How can we collectively oppose racism and xenophobia? What forms of anti-racist struggle ought to be given priority?

There is no simple recipe for answering this question. I am tempted to say three things. Firstly, in order to reinforce the idea that this question is of fundamental importance for all our societies, I would say that the development of racism in its various forms is inversely proportional to the vitality of democratic citizenship. That is why I insist so much on the institutional dimension. Citizenship is not automatically democratic, egalitarian or the synonym of equal freedom, even if the Western tradition (and no doubt also others) does draw a symbolic link between the idea of the common good and that of the participation of ‘anyone and everyone’ in public affairs, as Jacques Rancière has put it.
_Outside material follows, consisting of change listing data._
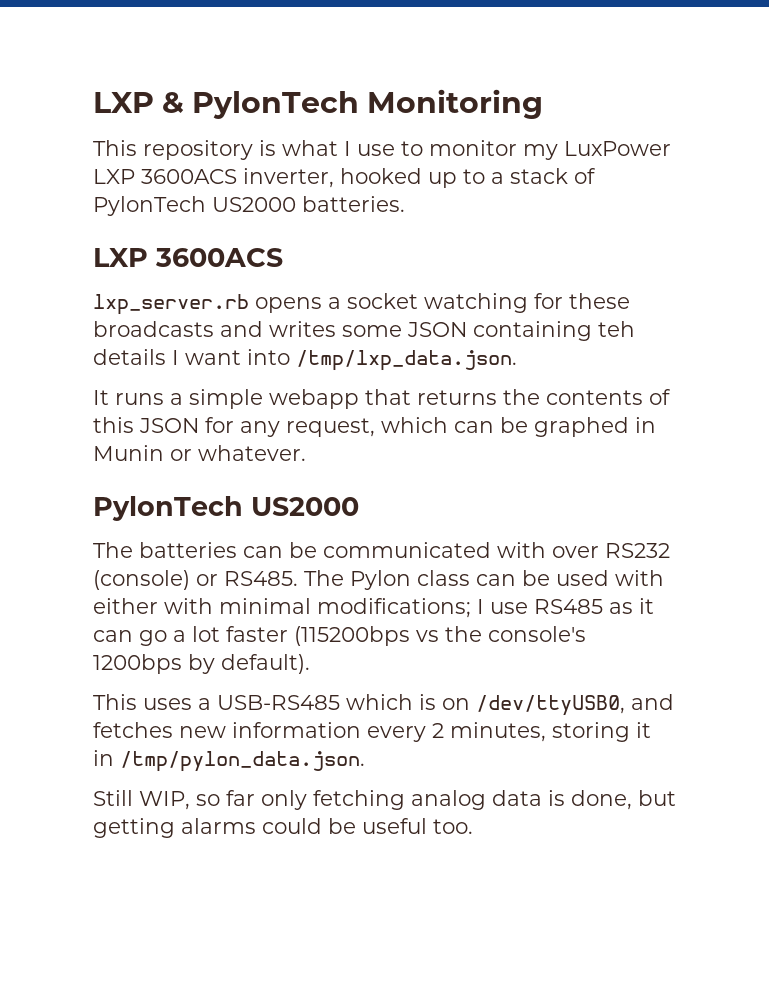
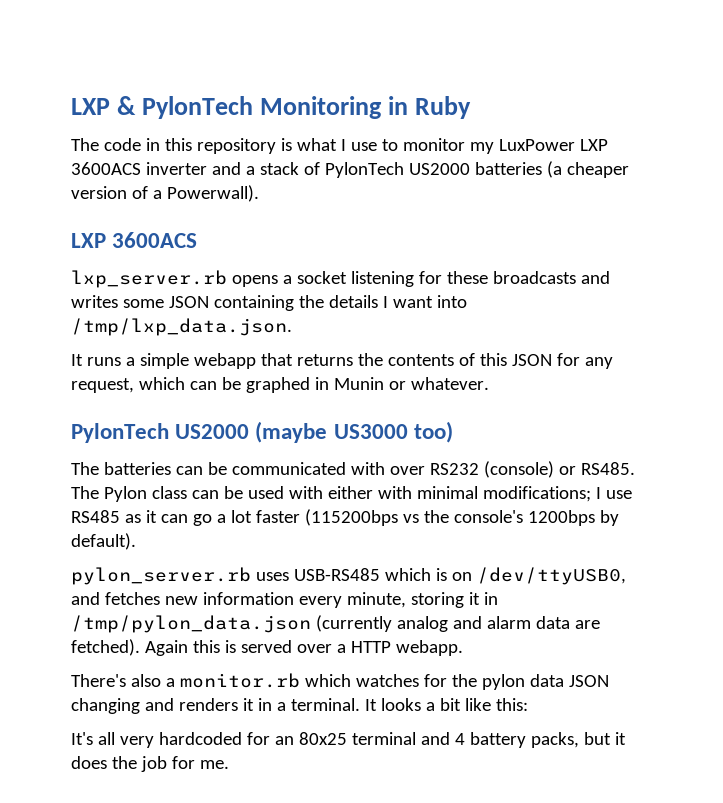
- LXP & PylonTech Monitoring
- This repository is what I use to monitor my LuxPower LXP 3600ACS inverter, hooked up to a stack of PylonTech US2000 batteries.
+ LXP & PylonTech Monitoring in Ruby
+ The code in this repository is what I use to monitor my LuxPower LXP 3600ACS inverter and a stack of PylonTech US2000 batteries (a cheaper version of a Powerwall).
- lxp_server.rb opens a socket watching for these broadcasts and writes some JSON containing teh details I want into /tmp/lxp_data.json.
+ lxp_server.rb opens a socket listening for these broadcasts and writes some JSON containing the details I want into /tmp/lxp_data.json.
  It runs a simple webapp that returns the contents of this JSON for any request, which can be graphed in Munin or whatever.
- PylonTech US2000
+ PylonTech US2000 (maybe US3000 too)
- This uses a USB-RS485 which is on /dev/ttyUSB0, and fetches new information every 2 minutes, storing it in /tmp/pylon_data.json.
- Still WIP, so far only fetching analog data is done, but getting alarms could be useful too.
+ pylon_server.rb uses USB-RS485 which is on /dev/ttyUSB0, and fetches new information every minute, storing it in /tmp/pylon_data.json (currently analog and alarm data are fetched). Again this is served over a HTTP webapp.
+ There's also a monitor.rb which watches for the pylon data JSON changing and renders it in a terminal. It looks a bit like this:
+ It's all very hardcoded for an 80x25 terminal and 4 battery packs, but it does the job for me.

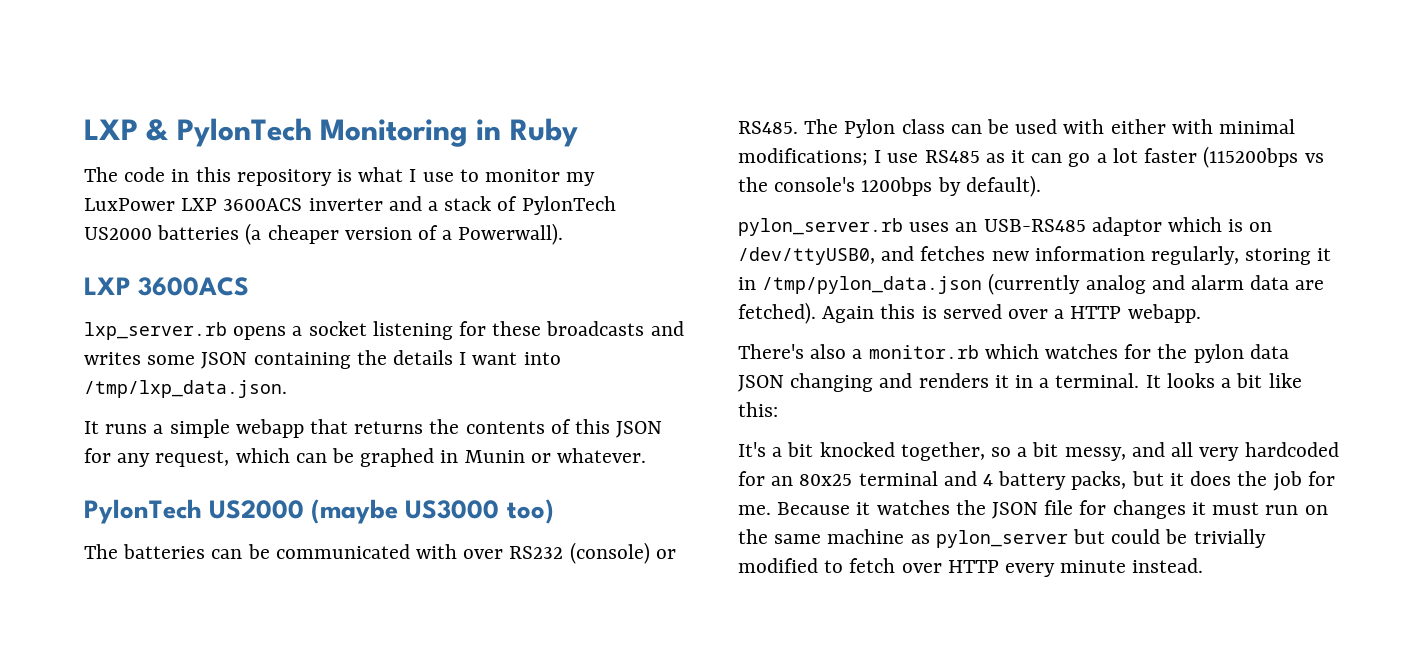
- pylon_server.rb uses USB-RS485 which is on /dev/ttyUSB0, and fetches new information every minute, storing it in /tmp/pylon_data.json (currently analog and alarm data are fetched).
+ pylon_server.rb uses an USB-RS485 adaptor which is on /dev/ttyUSB0, and fetches new information regularly, storing it in /tmp/pylon_data.json (currently analog and alarm data are fetched).
- It's all very hardcoded for an 80x25 terminal and 4 battery packs, but it does the job for me.
+ It's a bit knocked together, so a bit messy, and all very hardcoded for an 80x25 terminal and 4 battery packs, but it does the job for me.
+ Because it watches the JSON file for changes it must run on the same machine as pylon_server but could be trivially modified to fetch over HTTP every minute instead.

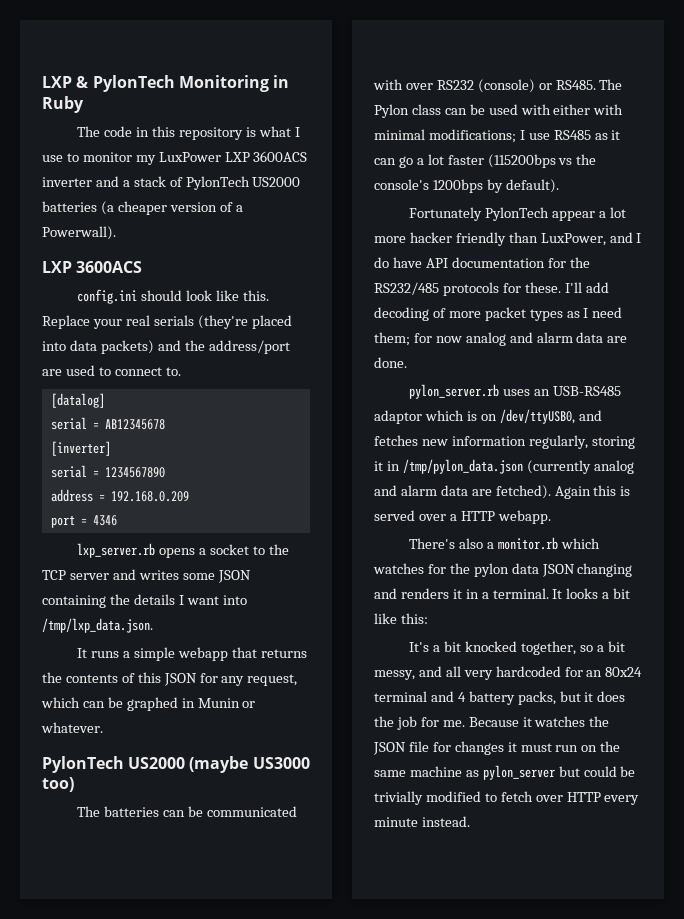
+ config.ini should look like this. Replace your real serials (they're placed into data packets) and the address/port are used to connect to.
+ [datalog]
+ serial = AB12345678
+ [inverter]
+ serial = 1234567890
+ address = 192.168.0.209
+ port = 4346
- lxp_server.rb opens a socket listening for these broadcasts and writes some JSON containing the details I want into /tmp/lxp_data.json.
+ lxp_server.rb opens a socket to the TCP server and writes some JSON containing the details I want into /tmp/lxp_data.json.
+ Fortunately PylonTech appear a lot more hacker friendly than LuxPower, and I do have API documentation for the RS232/485 protocols for these. I'll add decoding of more packet types as I need them; for now analog and alarm data are done.
- It's a bit knocked together, so a bit messy, and all very hardcoded for an 80x25 terminal and 4 battery packs, but it does the job for me.
+ It's a bit knocked together, so a bit messy, and all very hardcoded for an 80x24 terminal and 4 battery packs, but it does the job for me.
There is a constant oscillation in the rise and fall of discrimination: one should neither believe in guaranteed progress nor become fatalist about it.
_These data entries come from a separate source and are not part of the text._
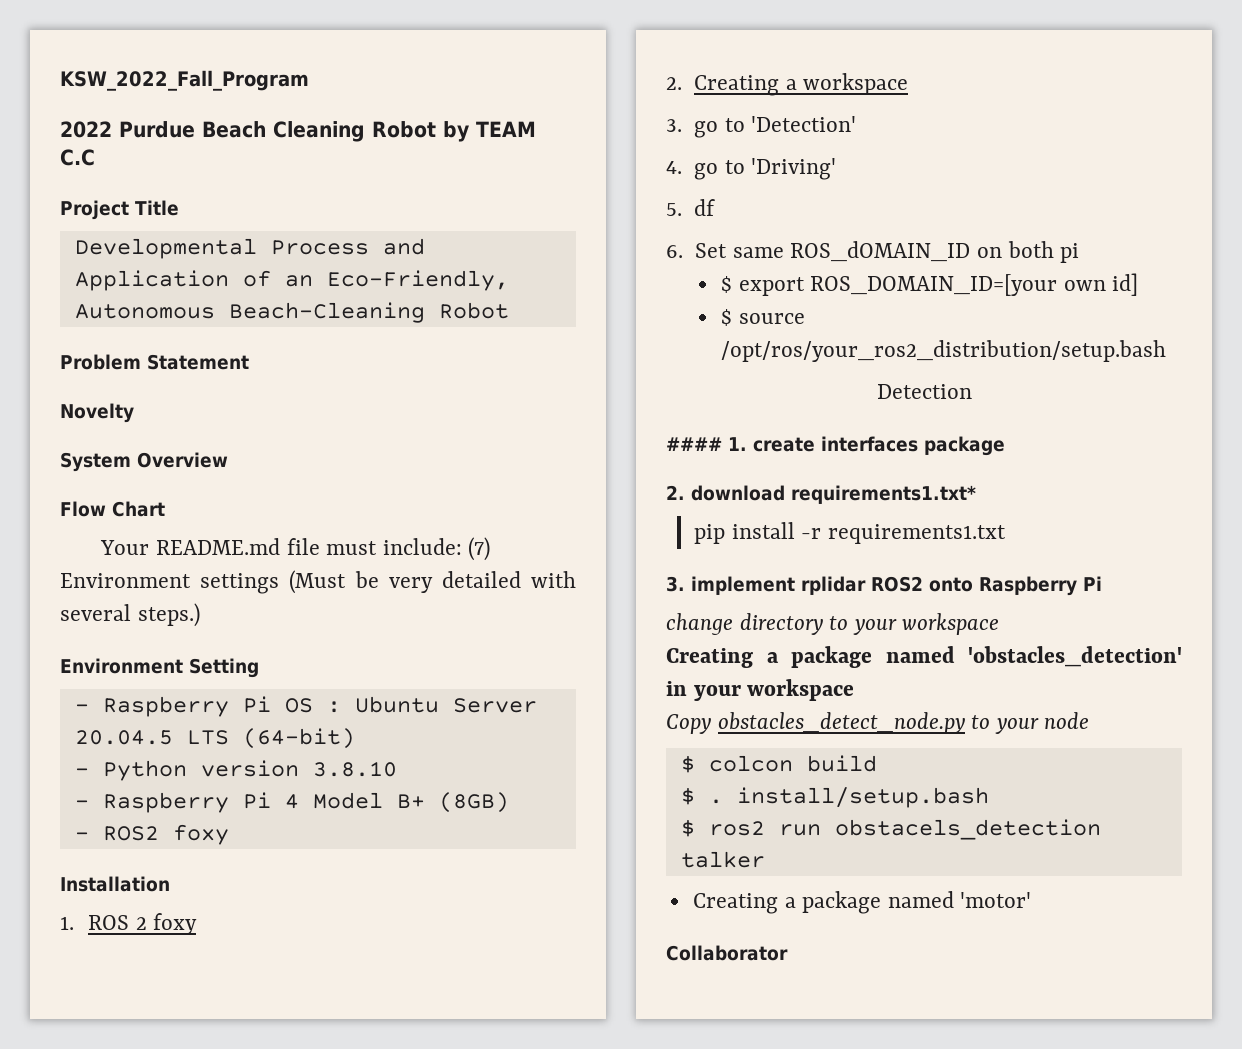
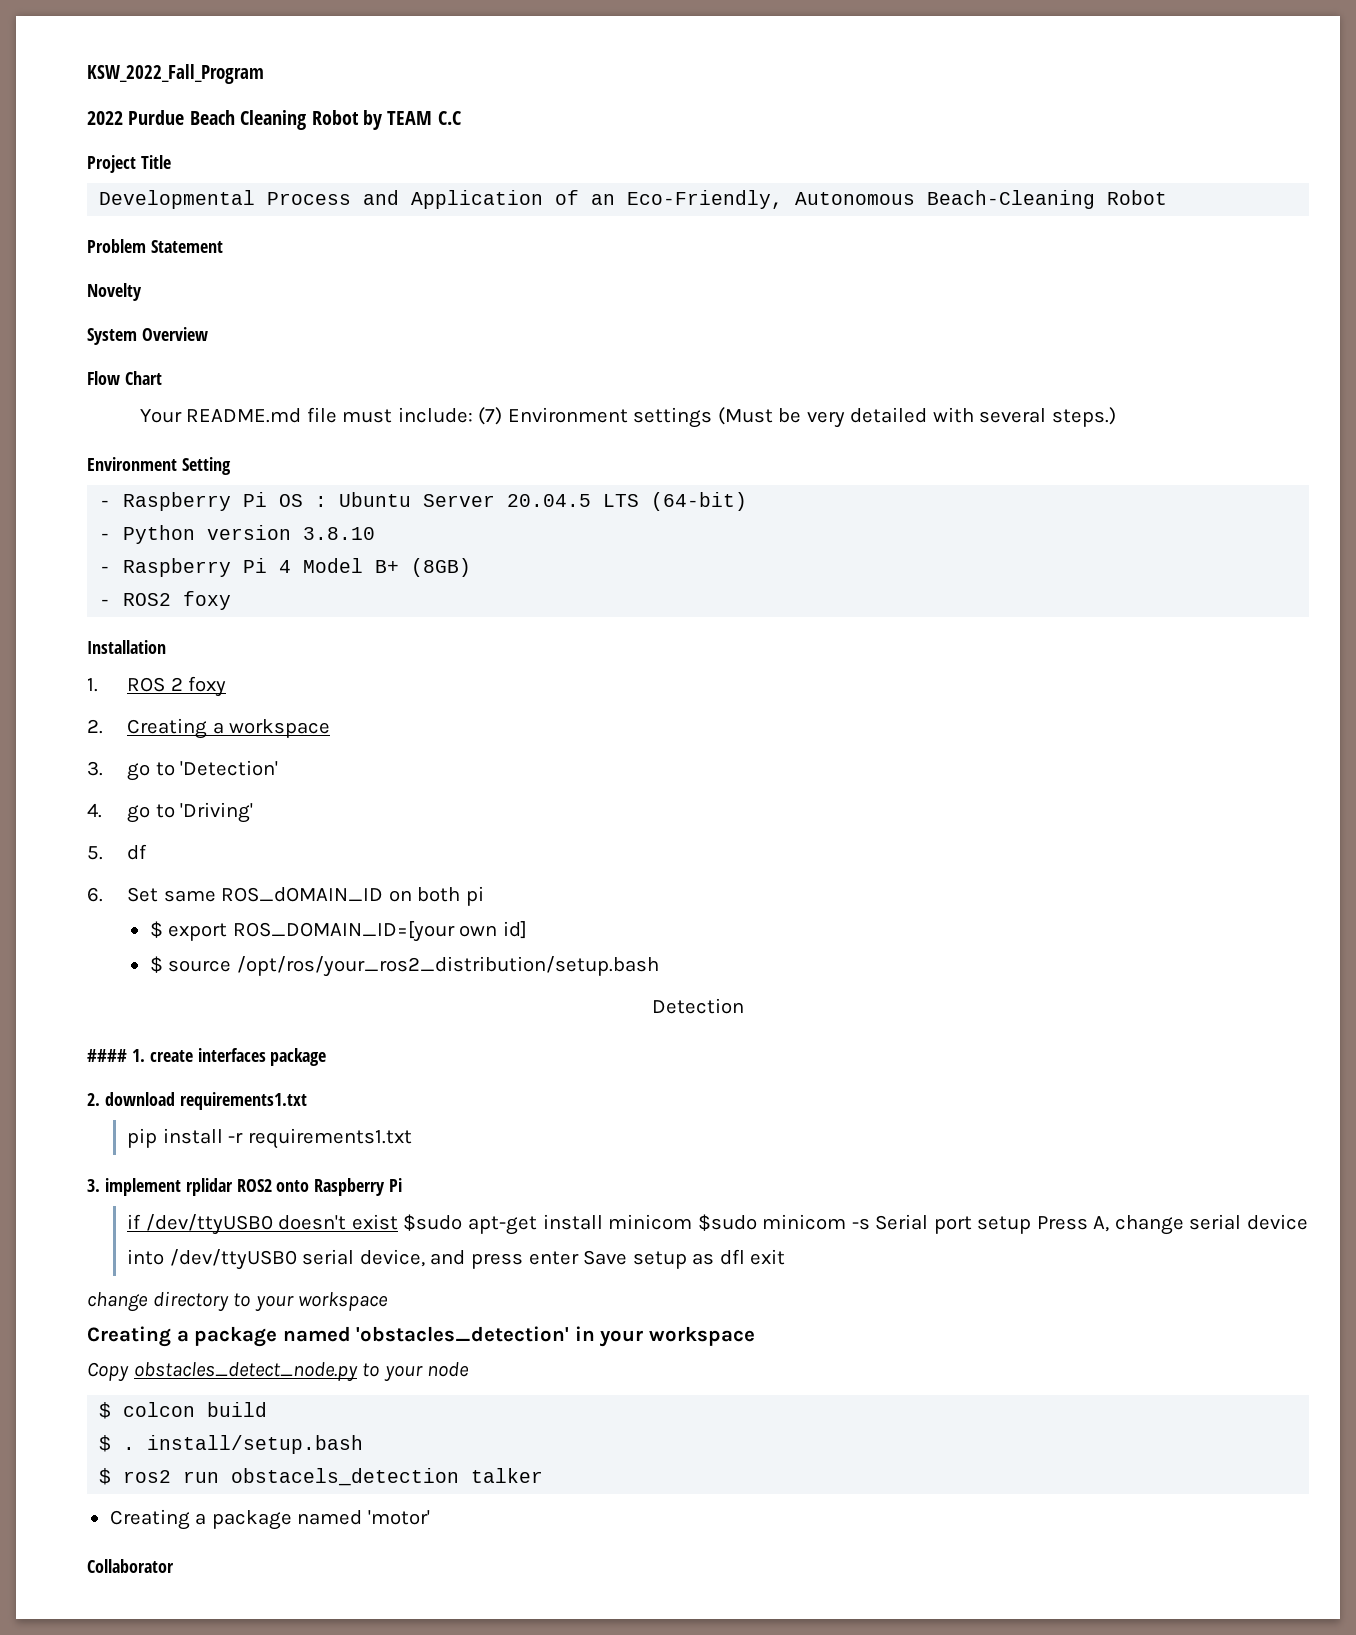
- 2. download requirements1.txt*
+ 2. download requirements1.txt
+ if /dev/ttyUSB0 doesn't exist $sudo apt-get install minicom $sudo minicom -s Serial port setup Press A, change serial device into /dev/ttyUSB0 serial device, and press enter Save setup as dfl exit

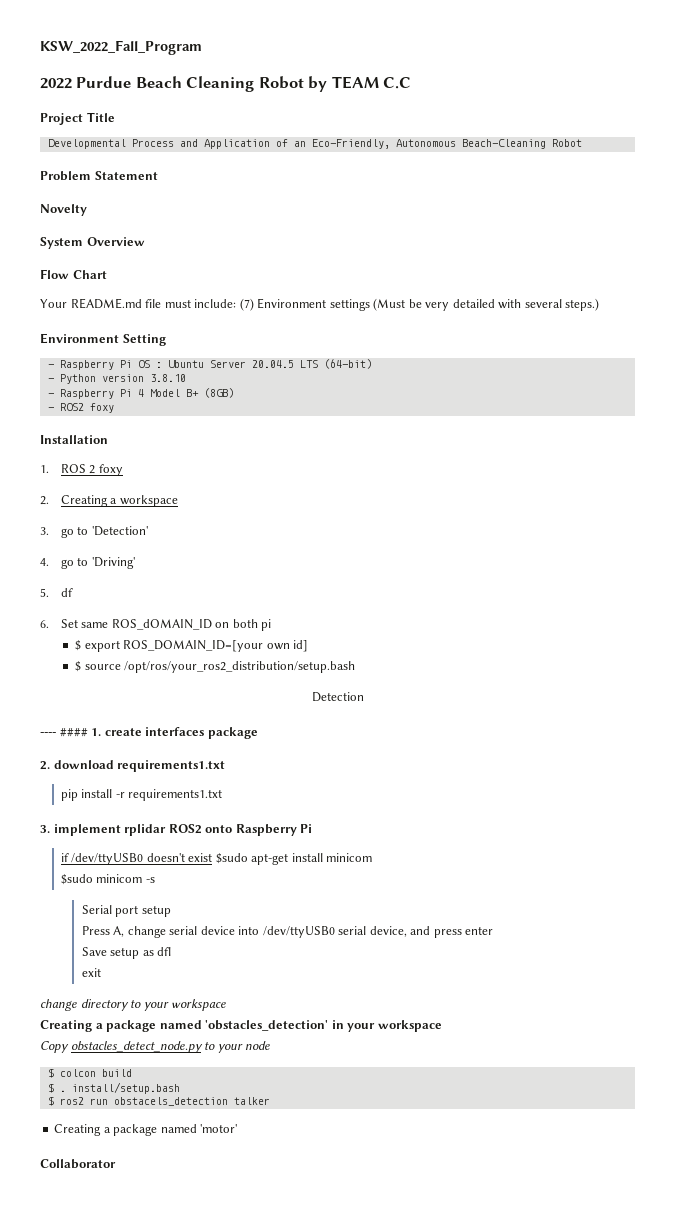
- #### 1. create interfaces package
+ ---- #### 1. create interfaces package
- if /dev/ttyUSB0 doesn't exist $sudo apt-get install minicom $sudo minicom -s Serial port setup Press A, change serial device into /dev/ttyUSB0 serial device, and press enter Save setup as dfl exit
+ if /dev/ttyUSB0 doesn't exist $sudo apt-get install minicom
+ $sudo minicom -s
+ Serial port setup
+ Press A, change serial device into /dev/ttyUSB0 serial device, and press enter
+ Save setup as dfl
+ exit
Next, the anti-racist struggle necessarily has an ethical as much as a political dimension: it is not very useful to repeat commonplaces like ‘all of us are racists’ but it is important to emphasise that if the struggle is a collective one then it also progresses by way of a transformation of our own selves, and thus also through an effort to imagine other social relations, other figures of the Other, and building a new identity for ourselves. The ‘genealogical question’ is a very complicated one, but it is crucial, here: what does it mean to belong to a tradition, a culture or a group in a way that is not exclusive, and thus does not exclude others? What does it mean to be oneself?

To finish, I would say that the anti-racist struggle cannot progress simply by way of humanist preaching, whether that be secular or religious: we need a political struggle to transform the structures that produce the conditions for racism and ‘make use of them’ for their own reproduction – meaning capitalism, nationalism, imperialism and their latest avatars. In this sense, the anti-racist struggle does not necessarily mean constantly having the word ‘racism’ on our lips; it is a struggle for social welfare, equal rights, education, and moral and religious tolerance.

However, these direct and indirect efforts must be inscribed within a horizon that allows us to explain their meaning. There is just one word for this: I for my part very much cling onto the idea of ‘cosmopolitanism’, because racism in the era of globalisation could be described as an ‘inverse cosmopolitanism’, to reuse the expression I have just mentioned. We must try to reverse this reversal, not only by administrative measures or state cultural policies, but from below, through practices of resistance and solidarity, which are also local practices, because ‘the whole world’ is today present in every neighbourhood and, in a certain sense comes to seek us out in our own homes. We can then speak of a practical cosmopolitanism, a cosmopolitanism from below in our neighbourhoods and daily lives, which can become the substance of a rebuilt citizenship.